OS bypass eliminates overhead

The RDMA Consortium and IETF have developed a set of standard extensions to Ethernet and TCP/IP that eliminate all three sources of CPU overhead.

The demand for higher-speed server interconnects to support clustering, storage networks and bulk data movement continues to drive Ethernet's evolution. In transitioning from 1G to 10G bit/sec data rates, Ethernet is poised to handle the most demanding data center applications in these three areas.

However, taking full advantage of this tenfold increase in performance requires the elimination of the three elements of host CPU overhead related to networking: buffer copies, transport processing and application context switches. Recognizing the host CPU overhead problem, the RDMA Consortium and IETF have developed a set of standard extensions to Ethernet and TCP/IP that eliminate all three sources of overhead. Collectively, these specifications are called iWarp.

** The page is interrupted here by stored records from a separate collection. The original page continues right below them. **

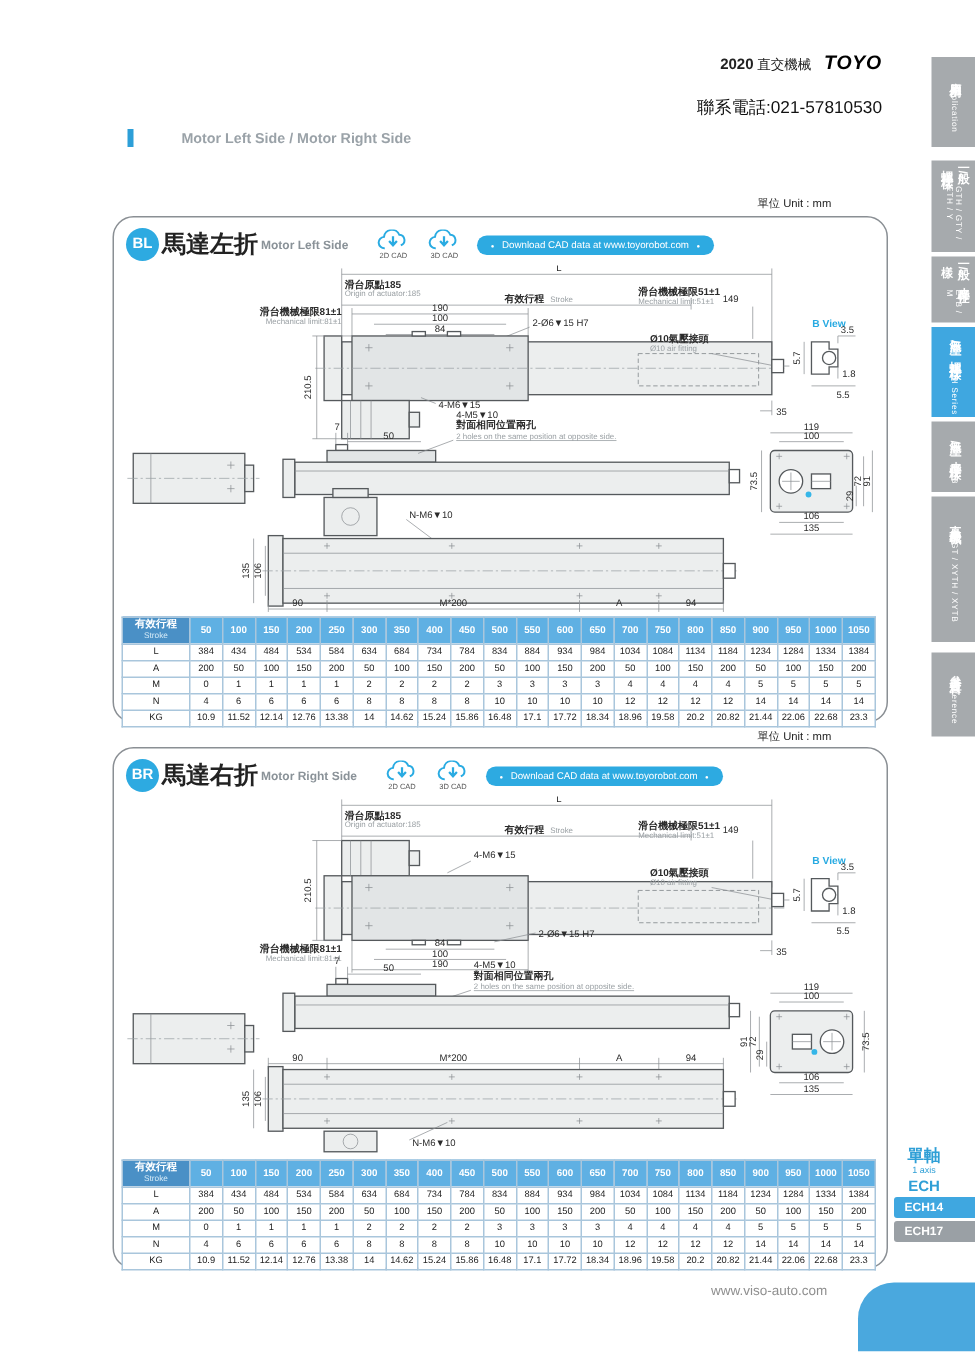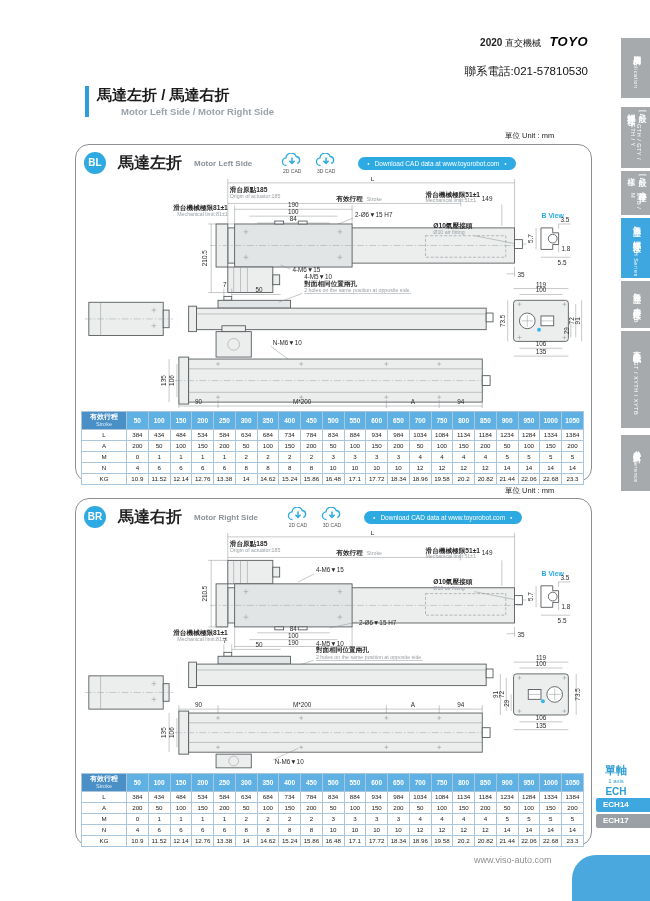"馬達左折 / 馬達右折" h1 { html: <h1>馬達左折 / 馬達右折</h1> -> none }
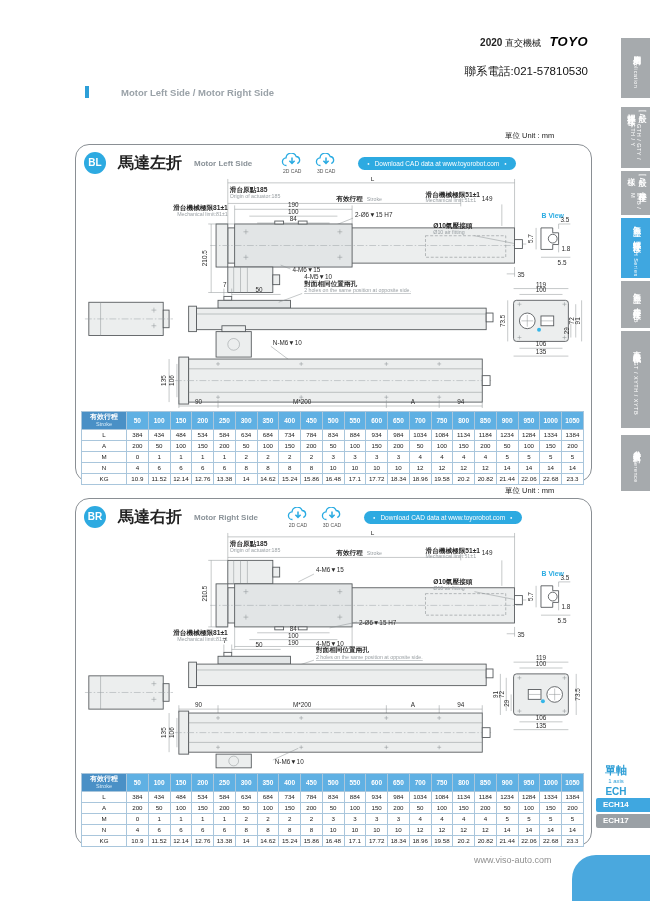"BL" .phead { gap: 12px -> 2px }
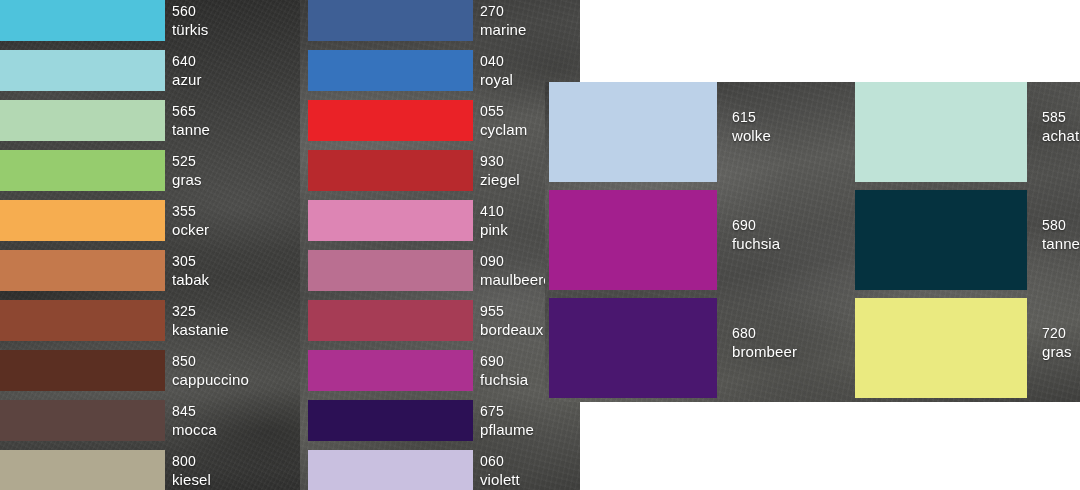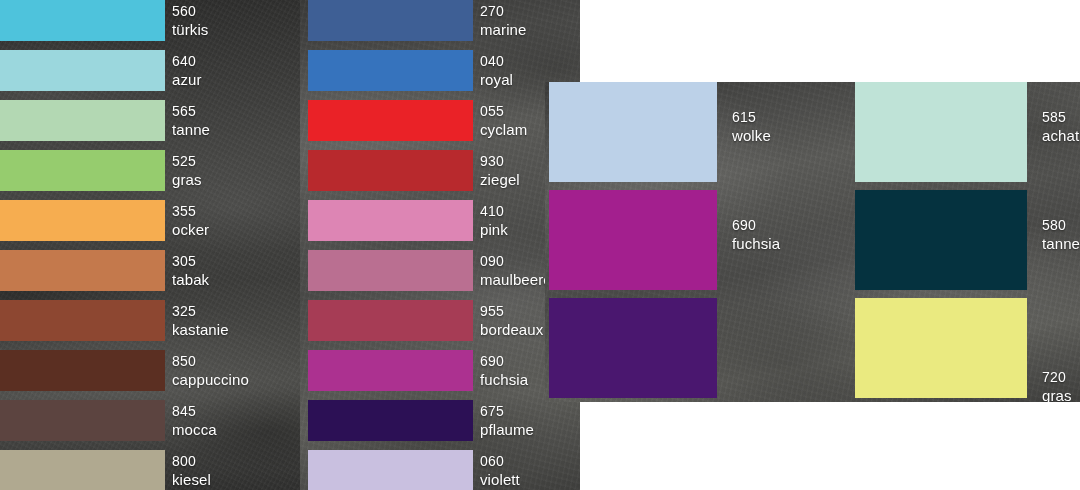"680" div.chip-label { html: none -> <div> <span>680</span> <span>brombeer</span> </div> }
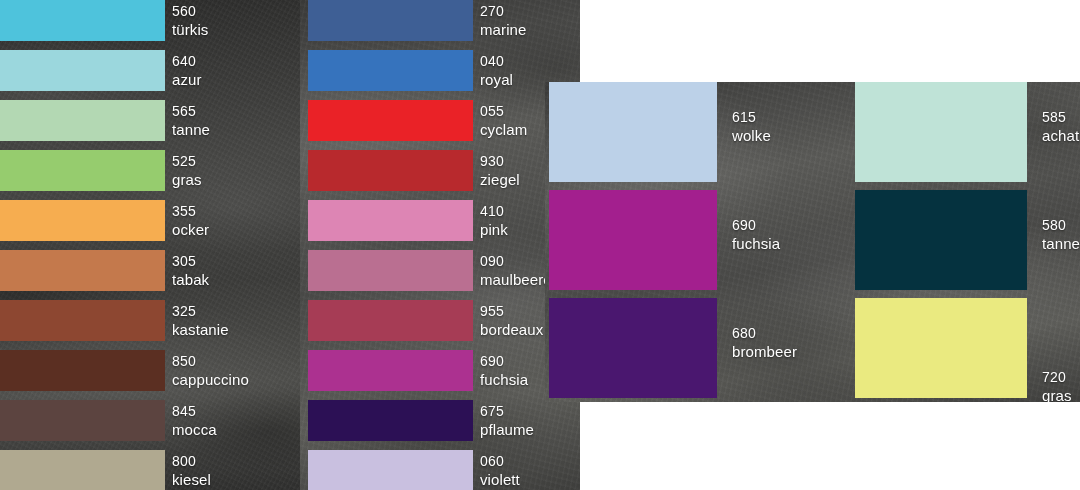"720" div.chip-label { margin-top: 44px -> none }
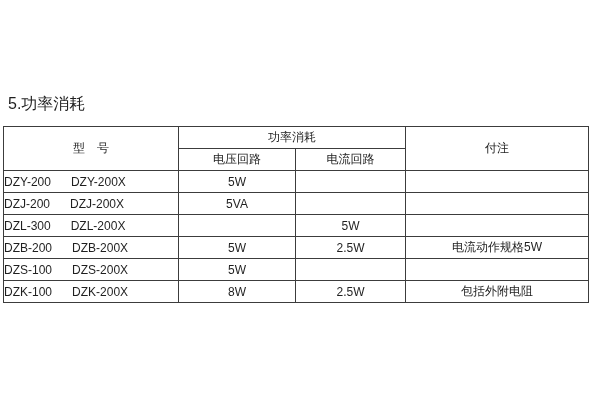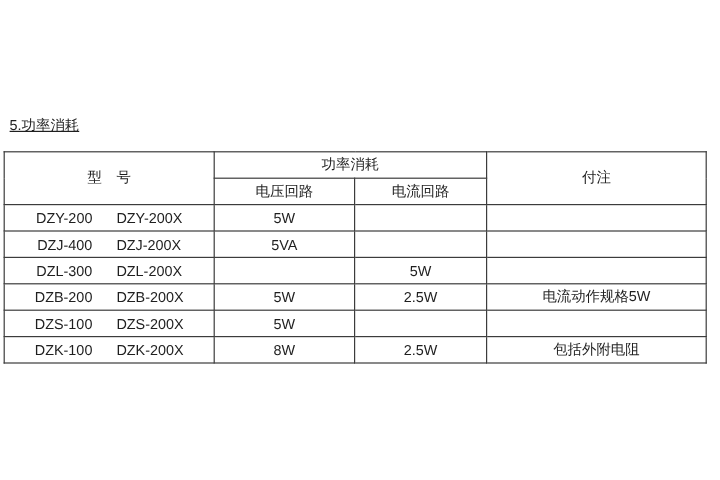"5.功率消耗" .section-title { font-size: 12px -> 16px; text-decoration: underline -> none }
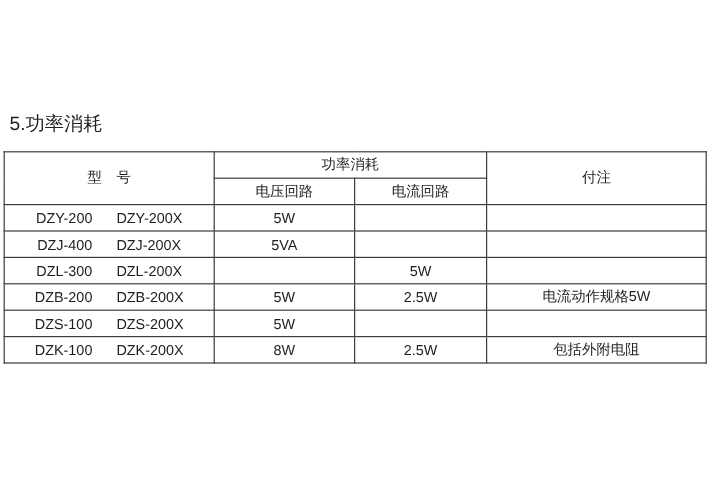"DZY-200" .model-pair { justify-content: center -> none }
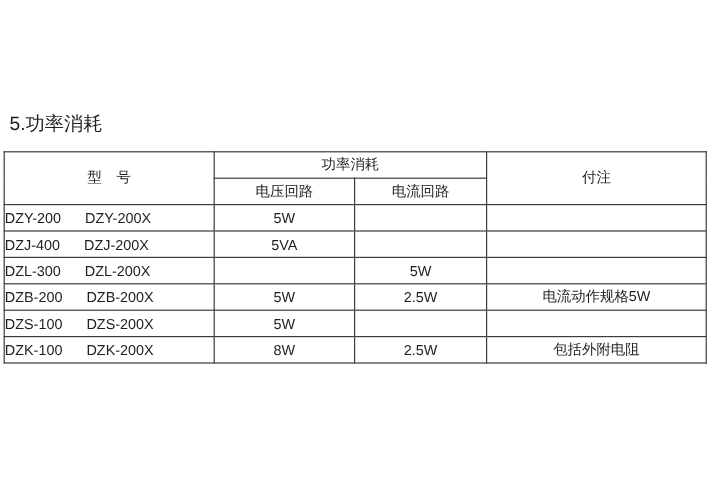"DZJ-400" span { text: DZJ-400 -> DZJ-200 }
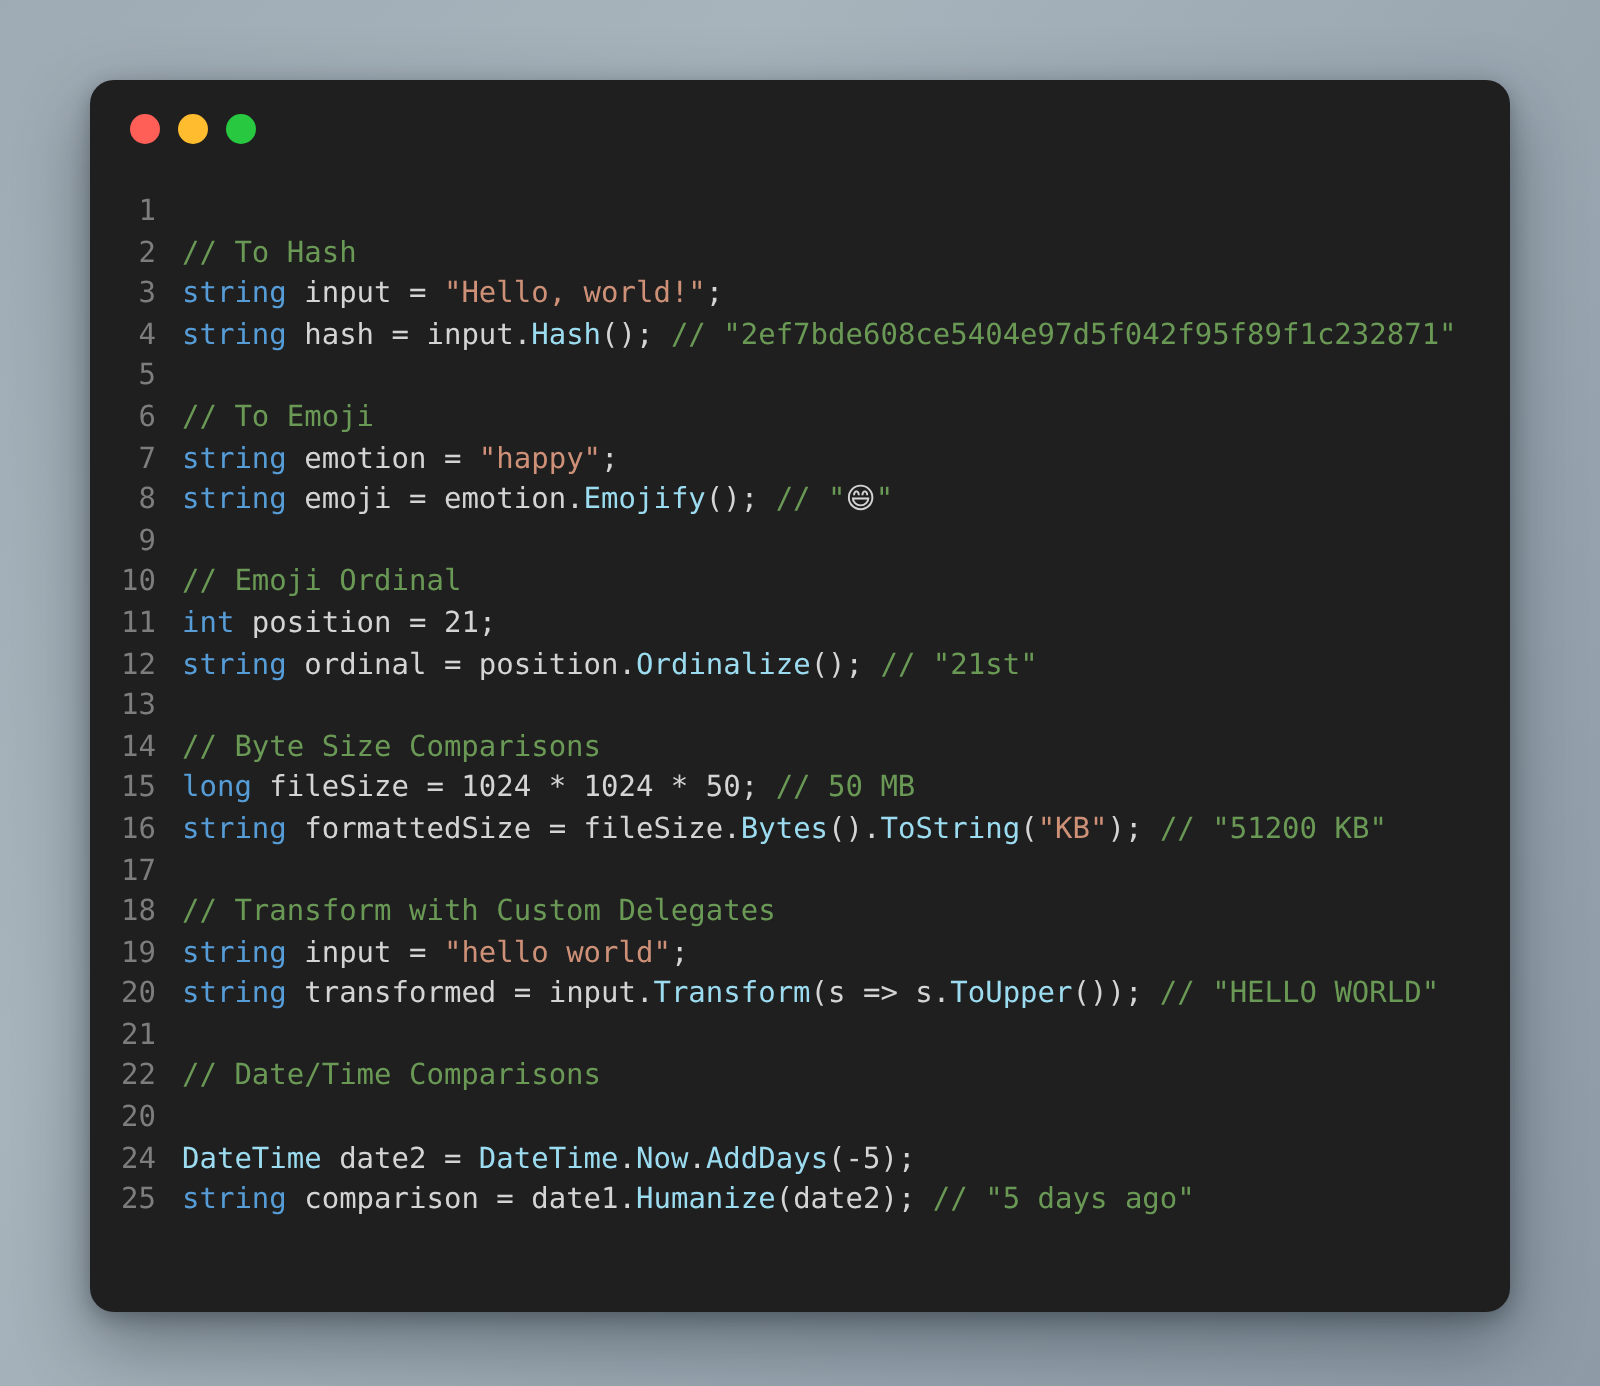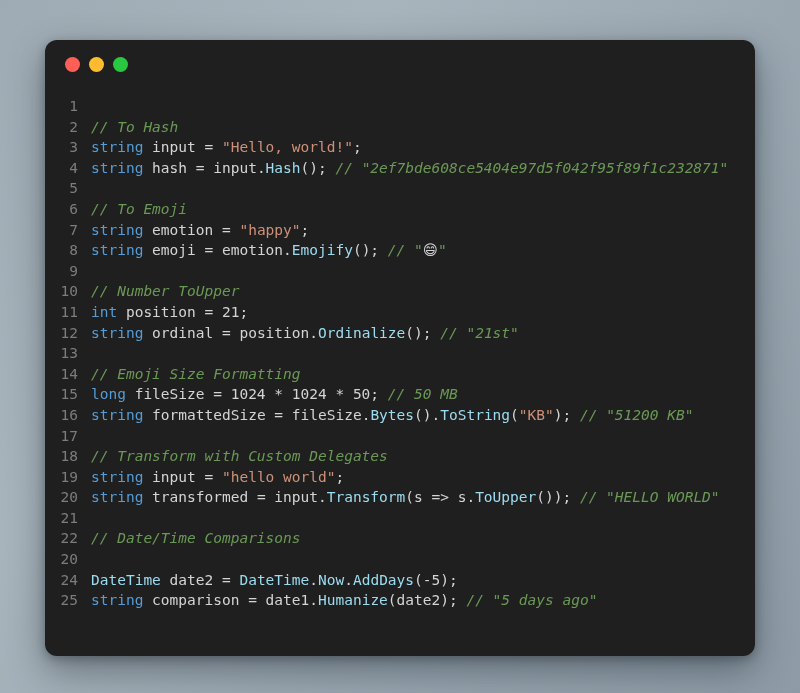"// To Hash" .t-com { font-style: italic -> none }
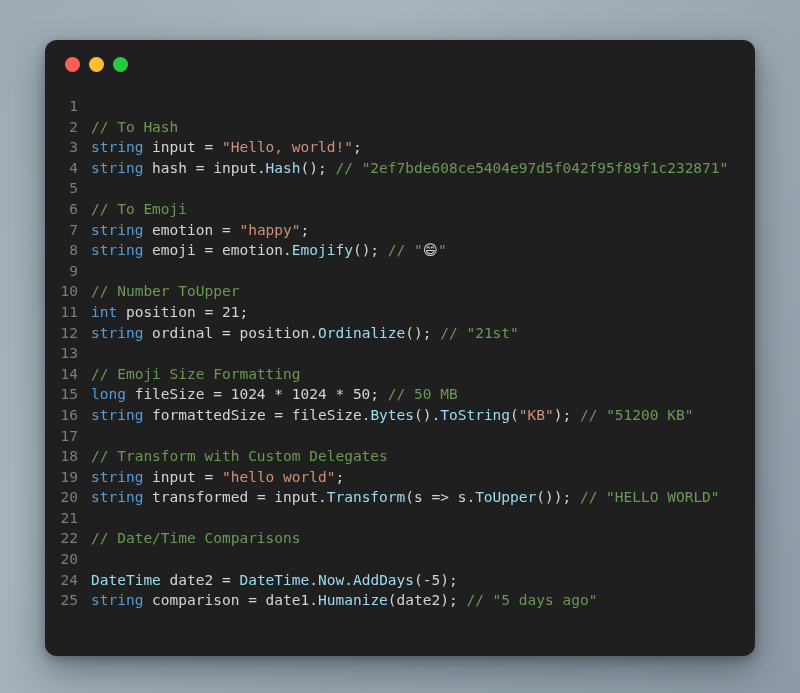"// Number ToUpper" span.t-com { text: Number ToUpper -> Emoji Ordinal }
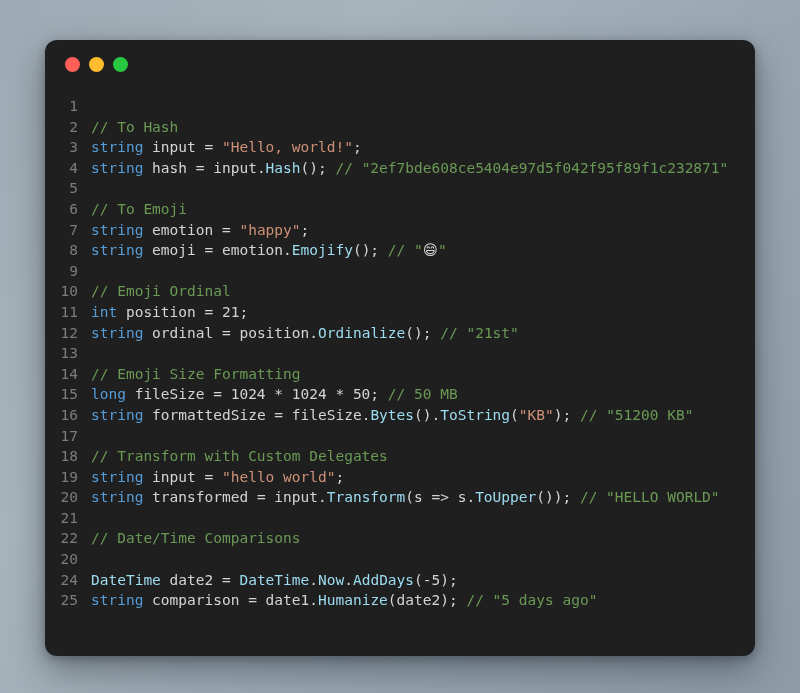"// Emoji Size Formatting" span.t-com { text: Emoji Size Formatting -> Byte Size Comparisons }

While Remote Direct Memory Access (RDMA ) and Transport Offload Engines have made great strides in reducing overhead, a full 40% of network overhead is attributed to application context switches. Context switches occur when process execution moves from user space to kernel space. Of the three sources of network overhead, context switches have been discussed the least and warrant further consideration.

A change in context

Simply put, user space is where all user programs execute. Historically, applications operating in user space make system calls into the kernel for privileged operations such as I/O commands to network or storage devices.

Kernel space is where the operating system, device drivers and hardware interrupt handlers run. The kernel provides a safe interface to hardware, provides interprocess security, gives different processes a fair share of the resources, and arbitrates access to resources/hardware.

Transitions from user to kernel space (and the reverse) historically have been required to pass data between user programs and their clustering, storage and networking hardware resource. Each transition requires saving the user process context data and loading the kernel context data. The act of saving the user process information and loading the kernel process information is known as a context switch.

Typically, a context switch involves saving the address space and software stack information, and the register set (program counter, stack pointer, instruction register and other general processor registers) from the current process and loading the corresponding information for the new process. With this information, the CPU begins execution of the kernel process, using the restored registers and address space.

The overhead of saving and restoring context information limits application I/O performance. As mentioned before, in the case of TCP/IP user-to-kernel transition, it can account for approximately 40% of the host CPU networking overhead.

The technique for eliminating the user-to-kernel transition and its associated context switch is known as operating system bypass. As shown in the graphic, operating system calls are avoided by updating the I/O library to take advantage of operating system bypass capabilities. This modification is transparent to applications and enables direct communication of all commands to the I/O adapter, eliminating the user-to-kernel transition. Operating system bypass is a well-proven technique that has been used for years in the highest-performance cluster interconnects.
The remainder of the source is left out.